The recent decision of the Scottish Court of Session between North Lanarkshire Council (the Council) and Stewart and Shields Limited (the Case) explored the issues of confidentiality and anonymity under the Arbitration (Scotland) Act 20101. The case highlights precautions organisations should take when disclosing details of ongoing arbitration proceedings in their accounts.
An arbitration was referred to the Scottish Court of Session (the Court) on Appeal, regarding part five of an arbitrator’s award, which dealt with loss and quantification, and the Council petitioned the Court for an order prohibiting the disclosure of the identity of any party to the proceedings.
Although the decision relates to a Scottish arbitration, the principles of confidentiality and anonymity apply in all arbitrations, whether UK domestic or international, and may form part of the reason why parties prefer to enter arbitration instead of litigation proceedings. Arbitrating and keeping decisions out of the public domain is considered an economic benefit compared to litigation. It prevents unwanted publicity brought upon the parties involved, who often want to work together in the future and want the disputed matter brought to a swift resolution.
In this case, the respondent opposed the motion on several grounds including:
(i) the fact that reference has been made to this arbitration in the notes to the financial accounts of the petitioner, and
(ii) that a prohibition on its being able to refer to the outcome of the arbitration would be prejudicial to its commercial interests.
Should annual accounts unmask an arbitration opponent?
In this case, the arbitrator had found in favour of the respondent on four out of five parts. These parts were no longer challengeable and as a result, the Council made a provision in its annual accounts, and disclosure as follows:
“Arbitration proceedings between the Council and Stewart and Shields Limited, for construction of the Antonine Day Care Centre which took place within the 2015/16 financial year found in favour of the contractor [i.e. the respondent] due to the Council not being entitled to terminate the contractor’s employment. The above provision has been made in the accounts on a best estimate basis for claims quantified to date by the above parties.”
There was also a second passage in the annual accounts in relation to contingent liabilities2, which stated:
“Arbitration proceedings between the Council and Stewart and Shields Limited, for construction of the Antonine Day Care Centre has found in favour of the contractor [i.e. the respondent] due to the Council not being entitled to terminate the contractor’s employment. A provision has been made in the accounts on a best estimate basis for claims quantified to date by the above parties. Four heads of claim with regards sums that may be claimed are yet to be quantified. Due to the wide variety and nature of the claims and the uncertainty of any potential liability, no value has been attributed to these claims in the financial statements.”
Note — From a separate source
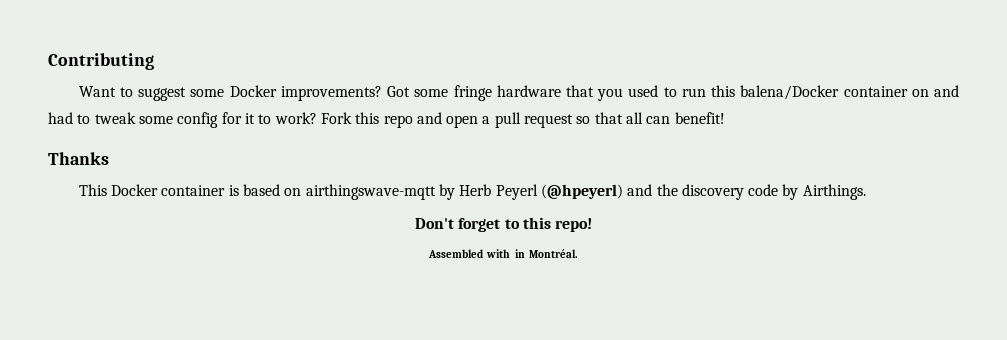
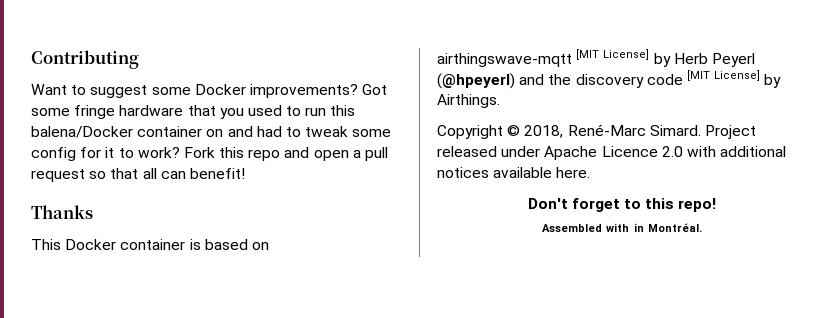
(436, 192) none -> [576,49,650,60] [MIT License]
(779, 190) none -> [686,70,761,81] [MIT License]
(866, 192) none -> [437,124,756,139] [437,146,787,160] [437,167,591,178] // Copyright © 2018, René-Marc Simard. Project released under Apache Licence 2.0 with additional notices available here.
The annual accounts provided detailed information which disclosed the names of the parties involved in the arbitration and the work to which the contract related. In the event, counsel for North Lanarkshire Council candidly accepted that the petitioner might proceed differently in its statutory accounts in future, in respect of the amount of detail that should be disclosed in its statutory accounts about such disputes.
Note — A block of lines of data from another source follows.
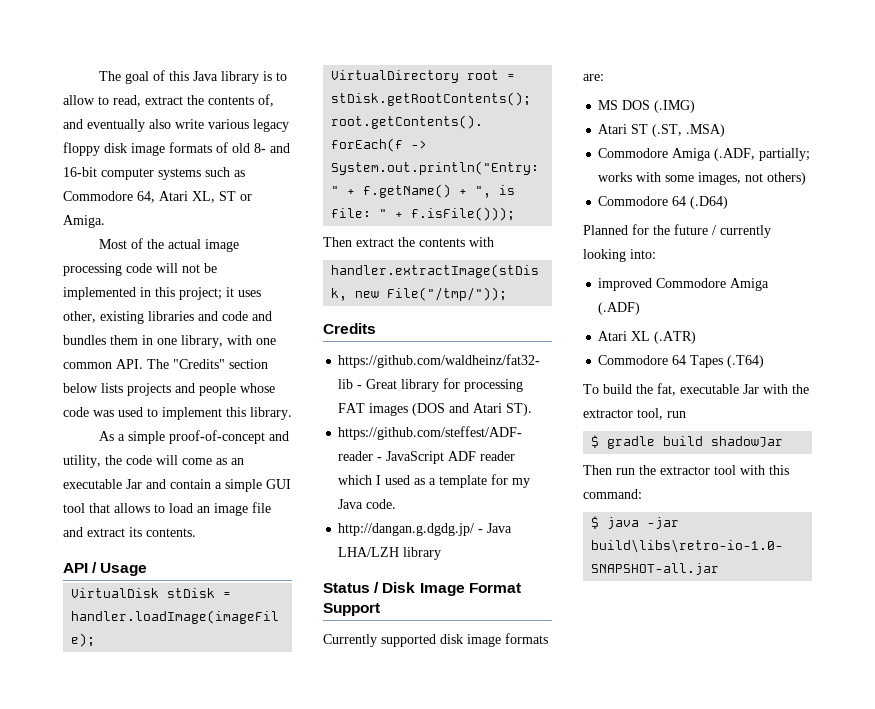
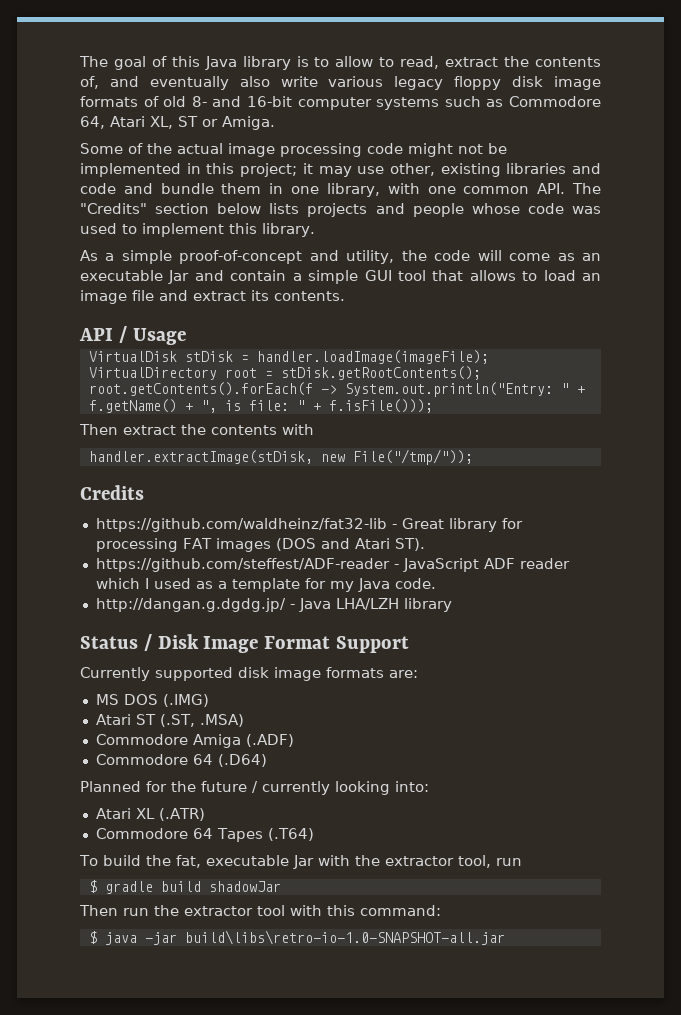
[98,239,127,249] Most -> [80,143,123,154] Some
[156,263,178,273] will -> [408,143,453,157] might
[238,290,261,297] uses -> [318,166,385,177] may use
[63,335,106,345] bundles -> [160,183,214,194] bundle
[714,148,811,161] [598,172,807,185] (.ADF, partially; works with some images, not others) -> [245,734,294,747] (.ADF)
[598,278,770,291] [598,302,641,315] // improved Commodore Amiga (.ADF) -> (429, 786) none

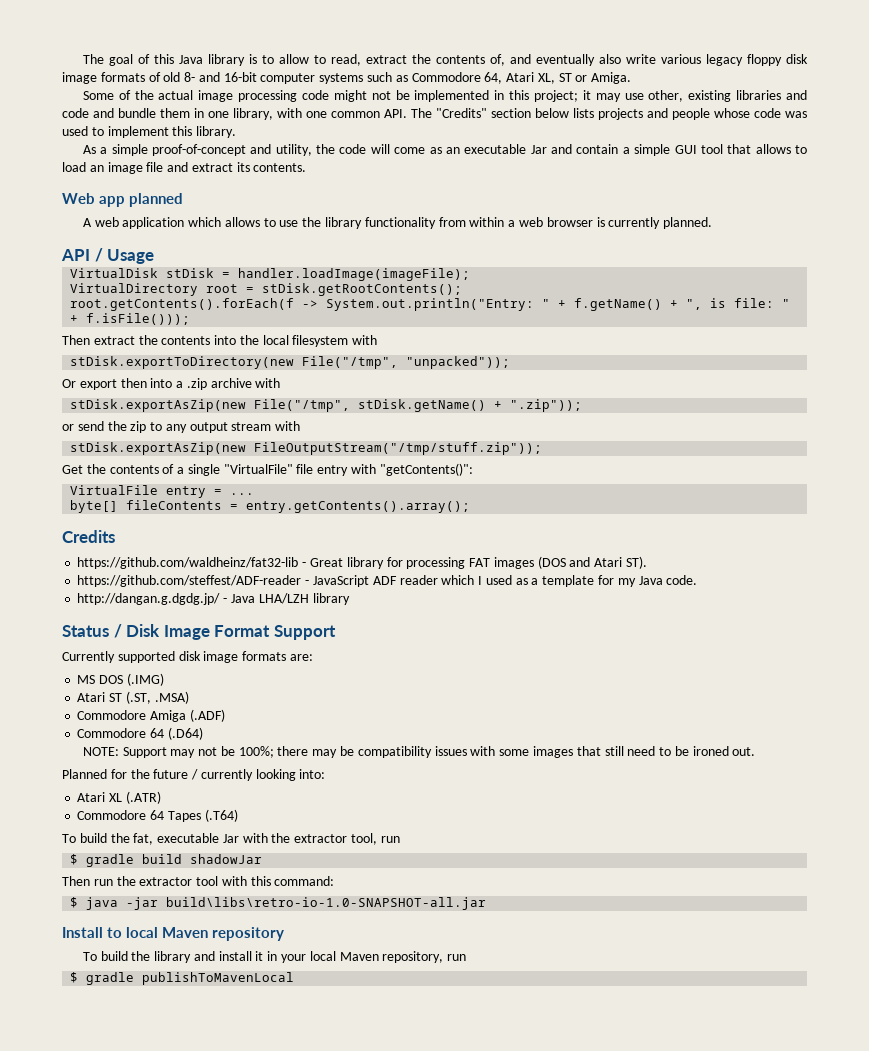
(345, 296) none -> [62,193,183,207] [82,217,713,229] // Web app planned // A web application which allows to use the library functionality from within a web browser is currently planned.
[282,424,314,435] [88,449,473,465] with // handler.extractImage(stDisk, new File("/tmp/")); -> [214,335,378,347] [70,356,511,369] [62,378,281,390] [70,399,583,412] [62,421,301,433] [70,442,543,455] [62,463,473,476] [70,485,255,498] [70,500,471,513] into the local filesystem with // stDisk.exportToDirectory(new File("/tmp", "unpacked")); // Or export then into a .zip archive with // stDisk.exportAsZip(new File("/tmp", stDisk.getName() + ".zip")); // or send the zip to any output stream with // stDisk.exportAsZip(new FileOutputStream("/tmp/stuff.zip")); // Get the contents of a single "VirtualFile" file entry with "getContents()": // VirtualFile entry = ... // byte[] fileContents = entry.getContents().array();
(267, 760) none -> [82,746,756,758] // NOTE: Support may not be 100%; there may be compatibility issues with some images that still need to be ironed out.
(505, 937) none -> [62,927,284,941] [82,951,467,963] [70,972,295,985] // Install to local Maven repository // To build the library and install it in your local Maven repository, run // $ gradle publishToMavenLocal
This case focused on a specific motion under Section 15 of the Arbitration (Scotland) Act 2010, but it serves as a useful reminder for all parties involved in arbitrations nationally or internationally. Accounting standards state that an organisation must disclose details of probable cash outflows, but they also allow for some discretion in relation to the extent of the details, if doing so would result in the entity prejudicing their position in arbitration proceedings3.
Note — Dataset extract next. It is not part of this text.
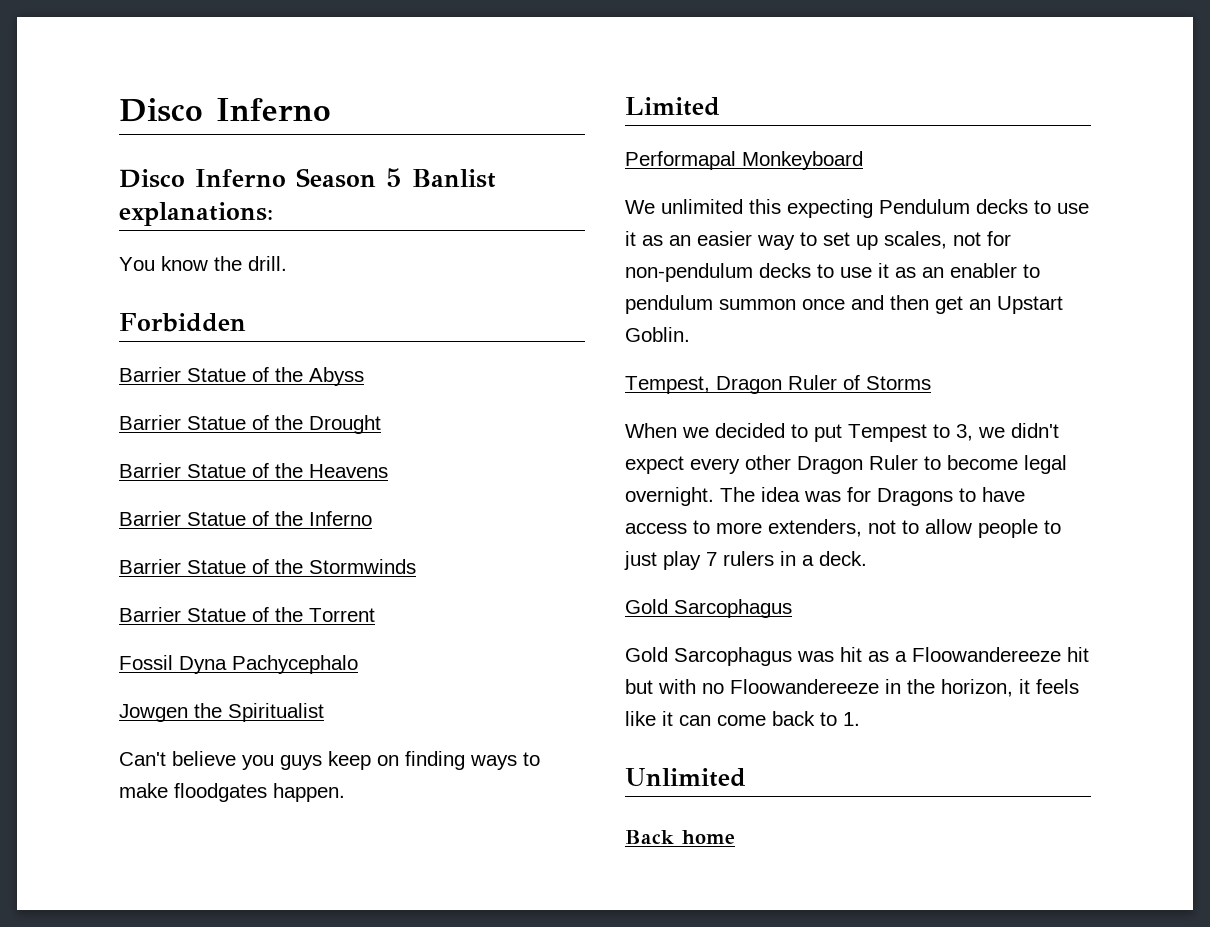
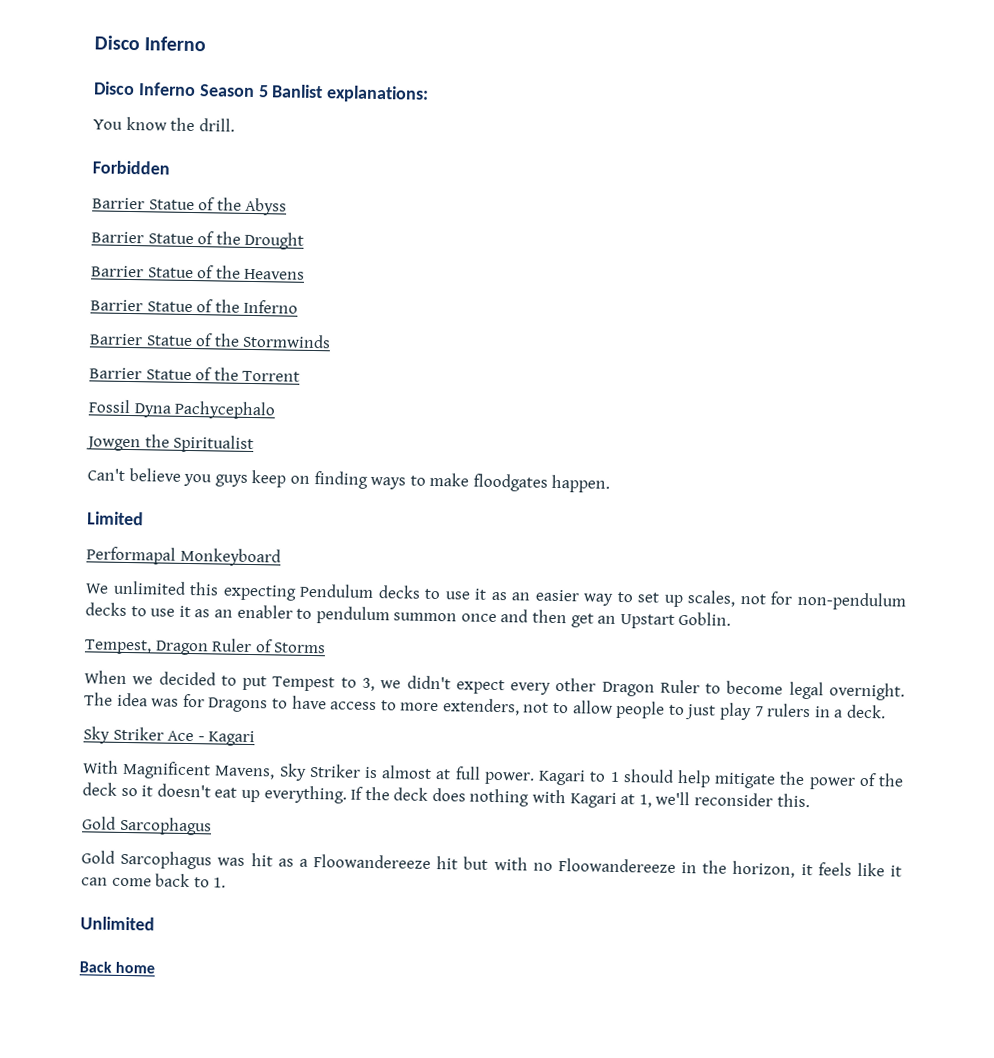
(867, 558) none -> [83,726,256,747] [82,760,905,790] [82,782,810,808] // Sky Striker Ace - Kagari // With Magnificent Mavens, Sky Striker is almost at full power. Kagari to 1 should help mitigate the power of the deck so it doesn't eat up everything. If the deck does nothing with Kagari at 1, we'll reconsider this.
As counsel for the respondent, Mr Howie QC states, “a breach of confidentiality, like cracking an egg, can only be done once. Once confidential information is disclosed, it is no longer confidential. It cannot be undisclosed.”
For further information, please contact,Robert Soady.
- North Lanarkshire Council v Stewart and Shields Limited  CSOH 76
- Possible obligations and present obligations that are not probable or not reliably measurable
- International Accounting Standard (IAS) 37- Provisions, Contingent Liabilities and Contingent Assets, allows the non-disclosure of information about provisions and contingent liabilities where disclosure is expected to prejudice the position of an entity in a dispute. In these cases, IAS 37 requires only that the general nature of the dispute is disclosed.